(Detected change data)

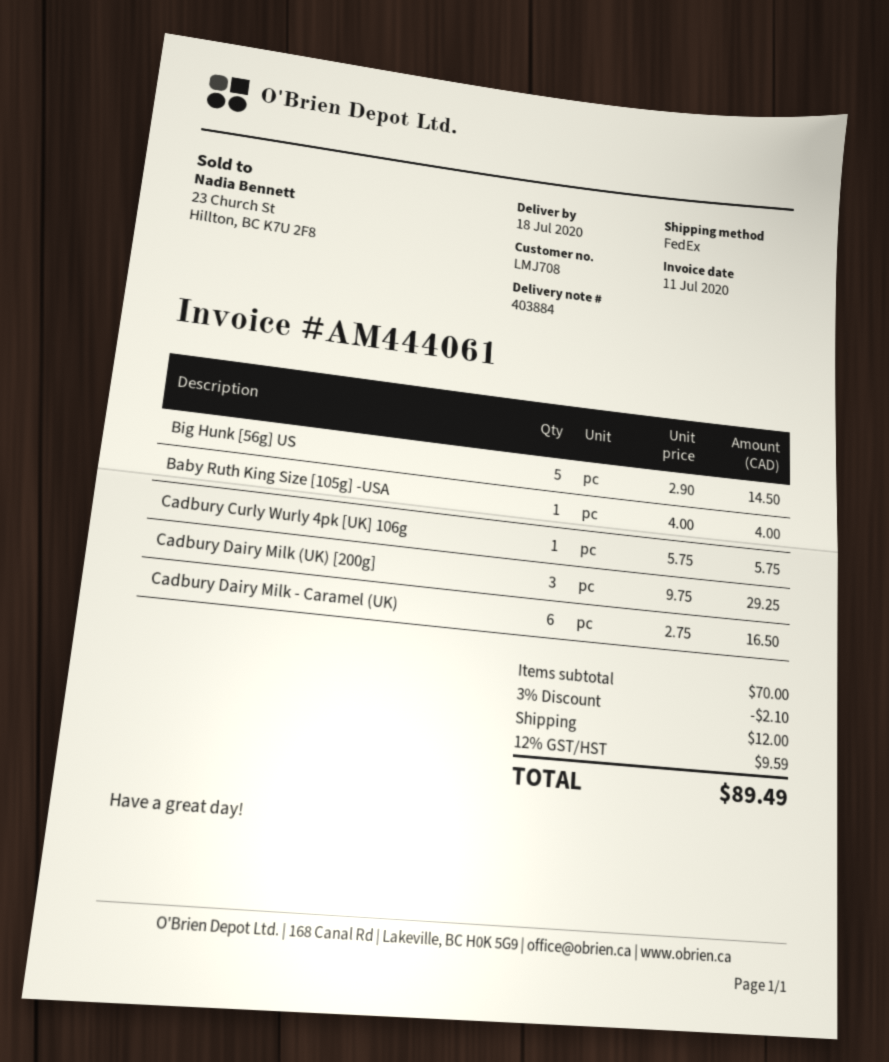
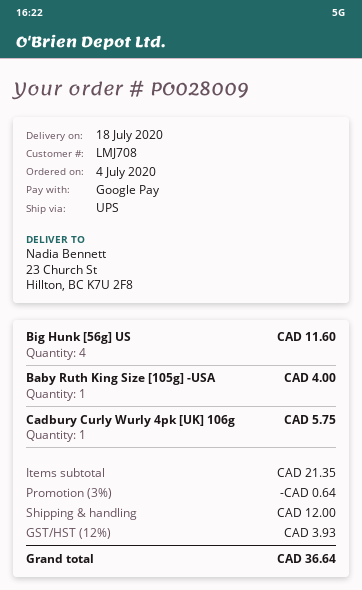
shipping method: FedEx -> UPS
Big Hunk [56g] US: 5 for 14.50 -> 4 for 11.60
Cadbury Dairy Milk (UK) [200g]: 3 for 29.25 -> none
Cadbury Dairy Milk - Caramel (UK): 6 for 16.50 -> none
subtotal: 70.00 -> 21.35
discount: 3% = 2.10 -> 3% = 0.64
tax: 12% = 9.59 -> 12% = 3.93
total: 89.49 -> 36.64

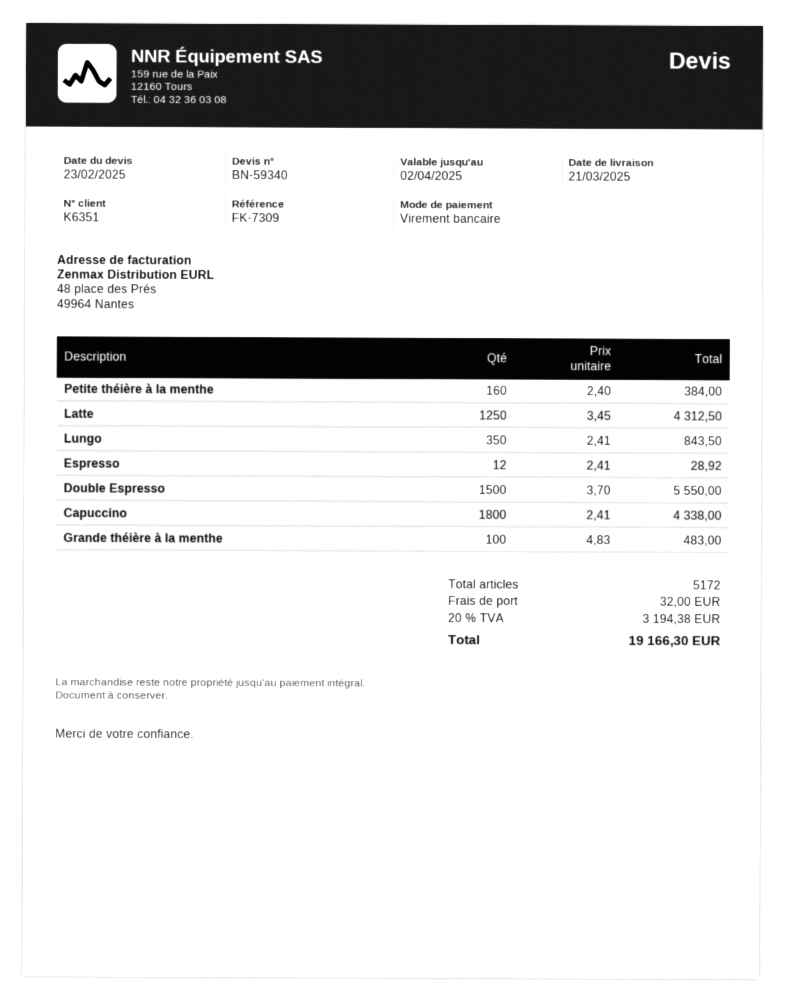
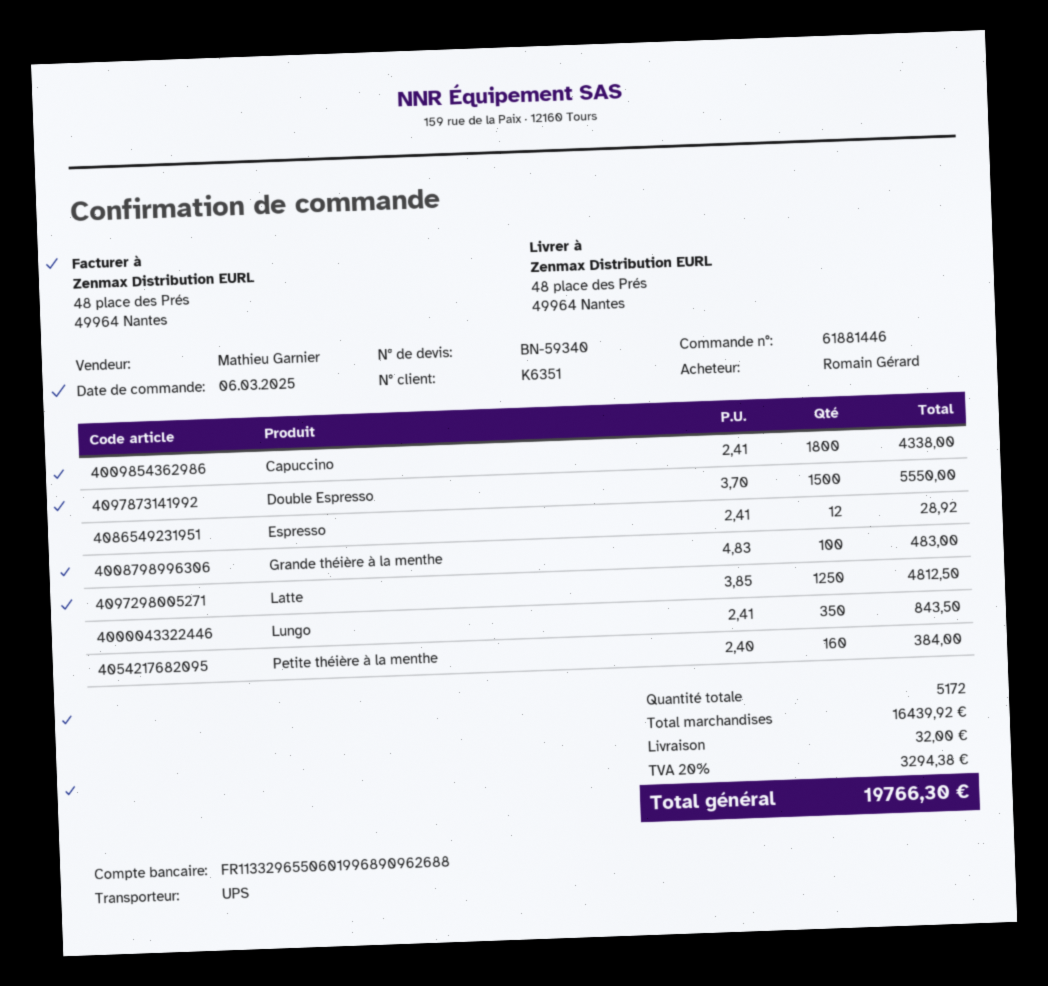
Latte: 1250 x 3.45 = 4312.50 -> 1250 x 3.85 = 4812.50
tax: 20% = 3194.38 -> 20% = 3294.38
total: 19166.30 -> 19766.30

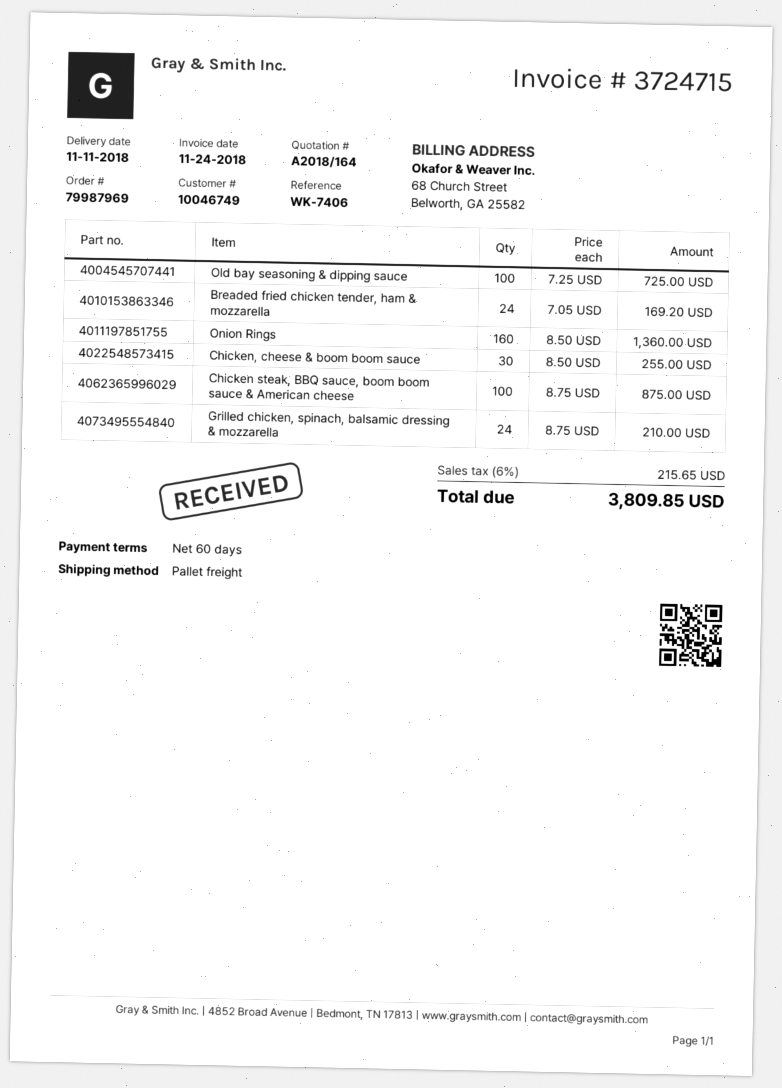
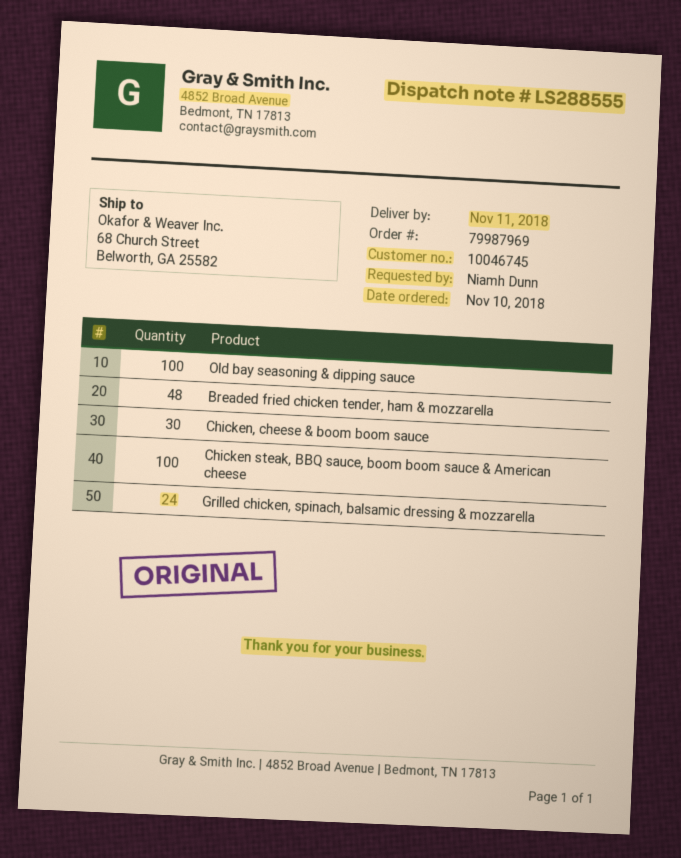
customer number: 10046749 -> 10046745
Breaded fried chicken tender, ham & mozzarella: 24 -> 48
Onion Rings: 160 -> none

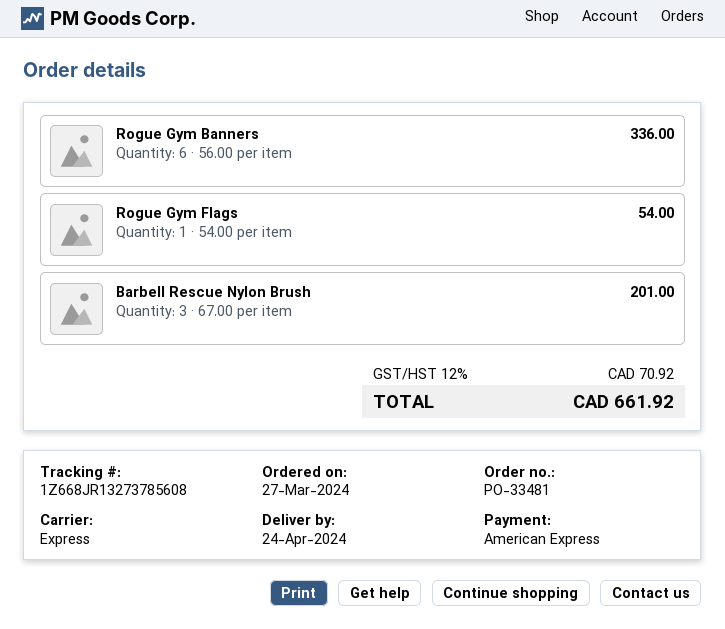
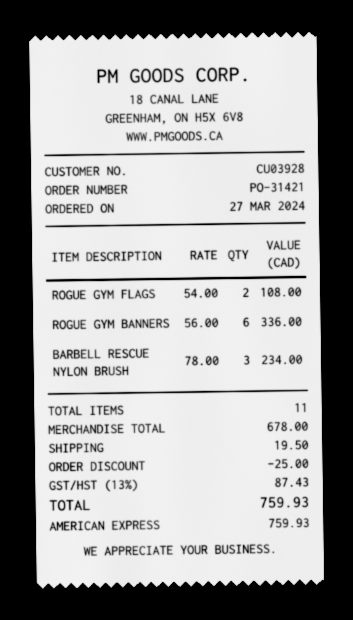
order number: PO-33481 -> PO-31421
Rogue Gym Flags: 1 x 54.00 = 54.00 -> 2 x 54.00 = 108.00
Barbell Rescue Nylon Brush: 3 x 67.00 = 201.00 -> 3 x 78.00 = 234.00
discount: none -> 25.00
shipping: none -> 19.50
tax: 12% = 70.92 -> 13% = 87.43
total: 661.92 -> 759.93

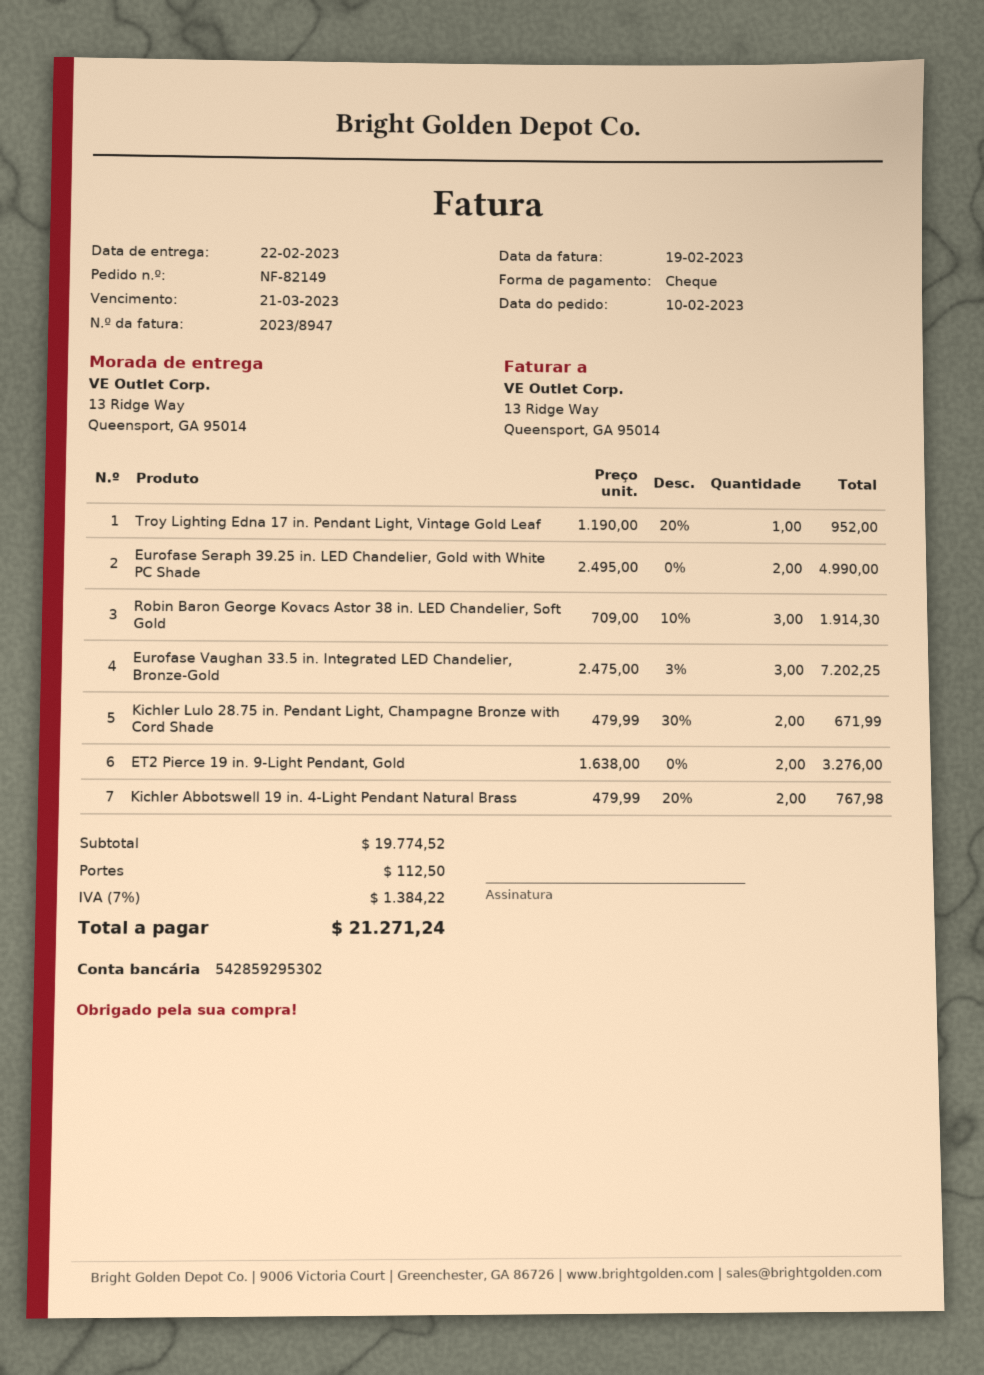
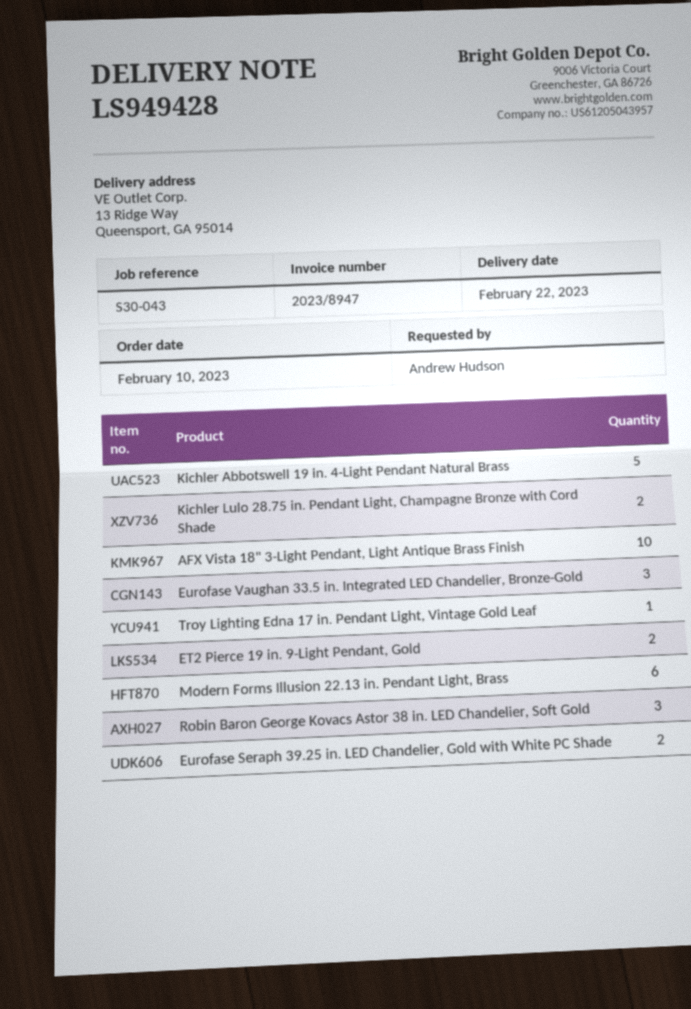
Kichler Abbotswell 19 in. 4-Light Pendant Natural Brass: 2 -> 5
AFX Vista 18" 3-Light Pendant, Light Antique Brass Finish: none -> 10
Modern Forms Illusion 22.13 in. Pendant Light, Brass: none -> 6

▸ **WHAT YOU ARE ASKED TO DO**:
Each line above should be written out again unchanged; no images are to be carried over.

▸ **SOLUTION BELOW**:
shipping method: FedEx -> UPS
Big Hunk [56g] US: 5 for 14.50 -> 4 for 11.60
Cadbury Dairy Milk (UK) [200g]: 3 for 29.25 -> none
Cadbury Dairy Milk - Caramel (UK): 6 for 16.50 -> none
subtotal: 70.00 -> 21.35
discount: 3% = 2.10 -> 3% = 0.64
tax: 12% = 9.59 -> 12% = 3.93
total: 89.49 -> 36.64

Latte: 1250 x 3.45 = 4312.50 -> 1250 x 3.85 = 4812.50
tax: 20% = 3194.38 -> 20% = 3294.38
total: 19166.30 -> 19766.30

customer number: 10046749 -> 10046745
Breaded fried chicken tender, ham & mozzarella: 24 -> 48
Onion Rings: 160 -> none

order number: PO-33481 -> PO-31421
Rogue Gym Flags: 1 x 54.00 = 54.00 -> 2 x 54.00 = 108.00
Barbell Rescue Nylon Brush: 3 x 67.00 = 201.00 -> 3 x 78.00 = 234.00
discount: none -> 25.00
shipping: none -> 19.50
tax: 12% = 70.92 -> 13% = 87.43
total: 661.92 -> 759.93

Kichler Abbotswell 19 in. 4-Light Pendant Natural Brass: 2 -> 5
AFX Vista 18" 3-Light Pendant, Light Antique Brass Finish: none -> 10
Modern Forms Illusion 22.13 in. Pendant Light, Brass: none -> 6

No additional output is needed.